Available data:
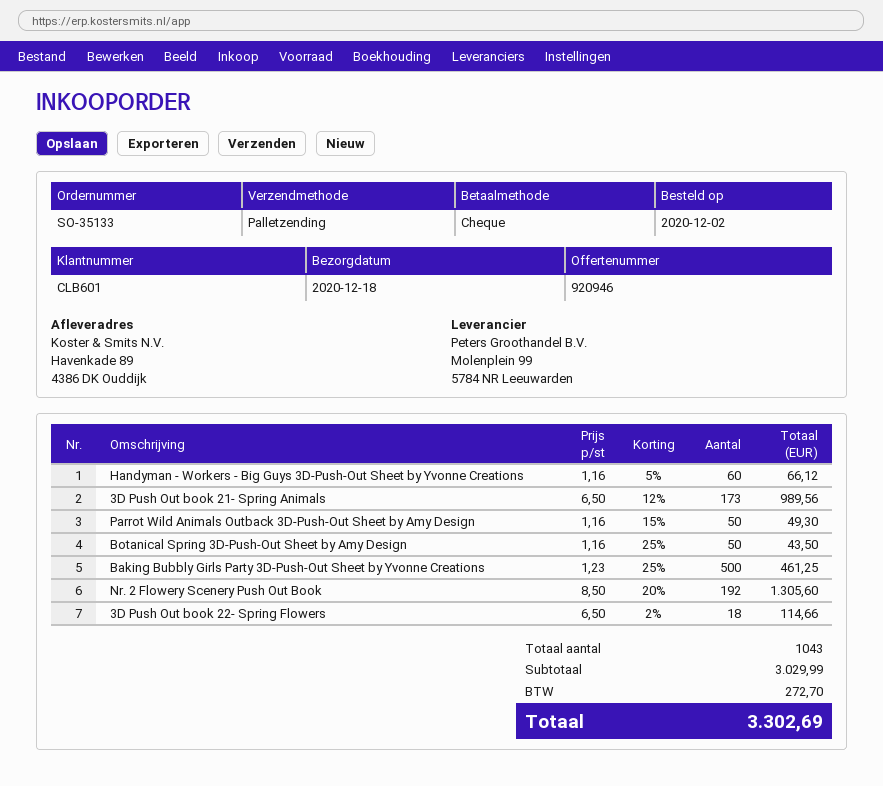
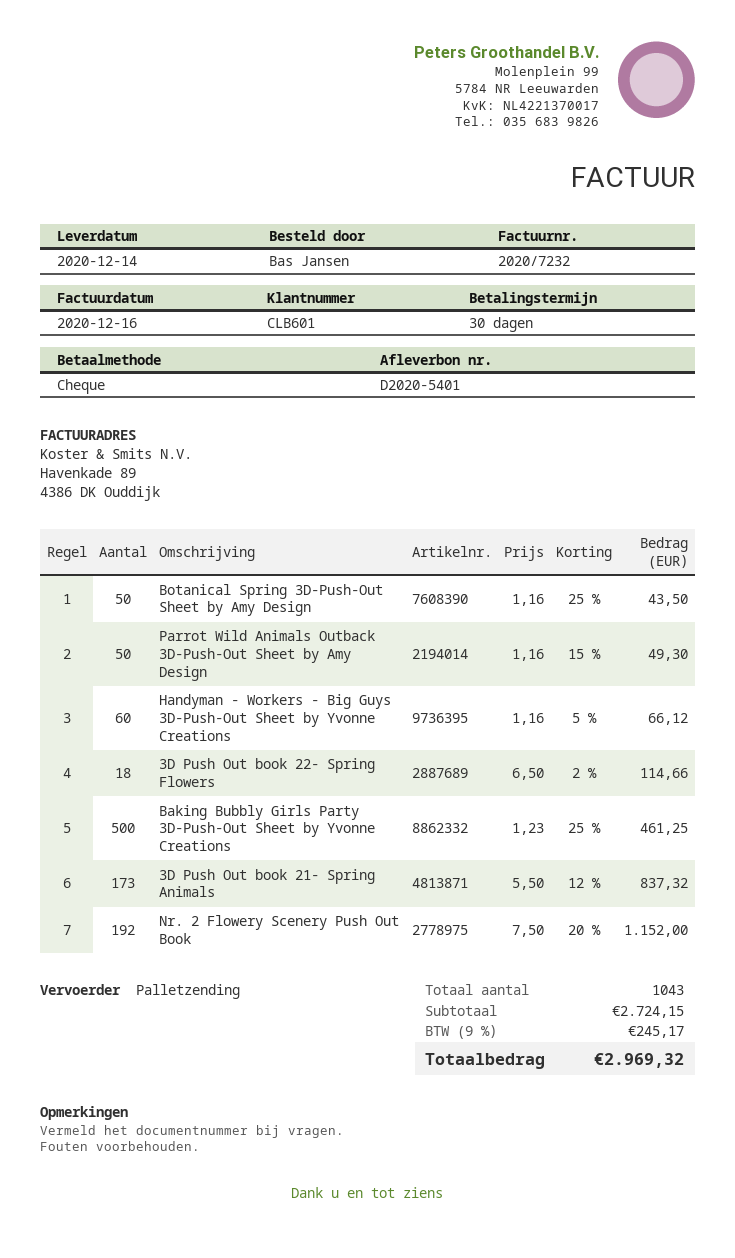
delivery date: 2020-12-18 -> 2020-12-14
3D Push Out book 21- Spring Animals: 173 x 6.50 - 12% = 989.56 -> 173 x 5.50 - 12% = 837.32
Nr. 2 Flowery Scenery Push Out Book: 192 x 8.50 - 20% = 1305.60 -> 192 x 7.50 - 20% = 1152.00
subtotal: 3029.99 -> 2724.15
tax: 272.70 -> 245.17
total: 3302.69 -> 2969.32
---
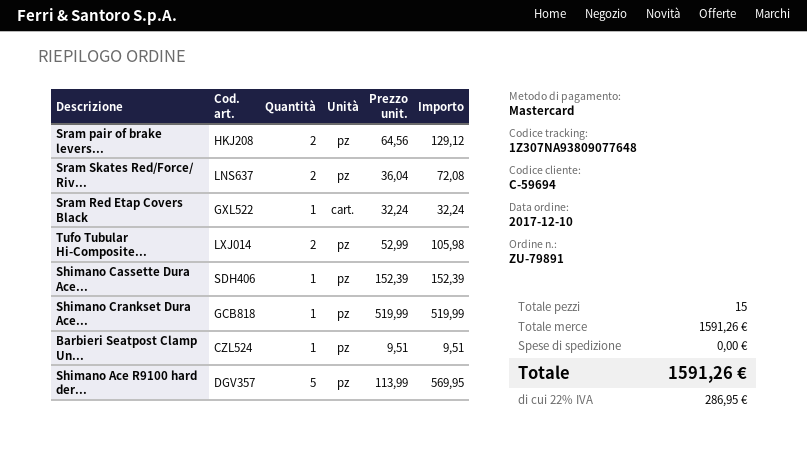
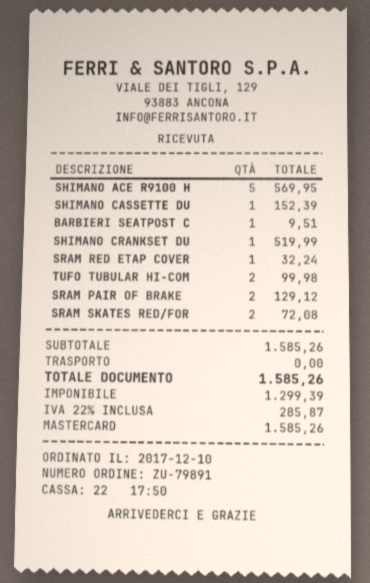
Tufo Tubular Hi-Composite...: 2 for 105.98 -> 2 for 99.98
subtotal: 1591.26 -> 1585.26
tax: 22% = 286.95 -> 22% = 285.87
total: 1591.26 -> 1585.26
---
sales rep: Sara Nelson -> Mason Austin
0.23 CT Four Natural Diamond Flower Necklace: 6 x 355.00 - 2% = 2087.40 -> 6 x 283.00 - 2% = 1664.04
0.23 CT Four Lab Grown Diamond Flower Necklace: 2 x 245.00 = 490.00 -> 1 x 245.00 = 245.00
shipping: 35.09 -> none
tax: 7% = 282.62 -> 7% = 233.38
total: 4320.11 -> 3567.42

Exercise brief: The lines above from the one with "delivery date: 2020-12-18 -> 2020-12-14" through the one with "total: 3302.69 -> 2969.32" are to be duplicated exactly, ends included, with nothing added.

Solution for this problem:
delivery date: 2020-12-18 -> 2020-12-14
3D Push Out book 21- Spring Animals: 173 x 6.50 - 12% = 989.56 -> 173 x 5.50 - 12% = 837.32
Nr. 2 Flowery Scenery Push Out Book: 192 x 8.50 - 20% = 1305.60 -> 192 x 7.50 - 20% = 1152.00
subtotal: 3029.99 -> 2724.15
tax: 272.70 -> 245.17
total: 3302.69 -> 2969.32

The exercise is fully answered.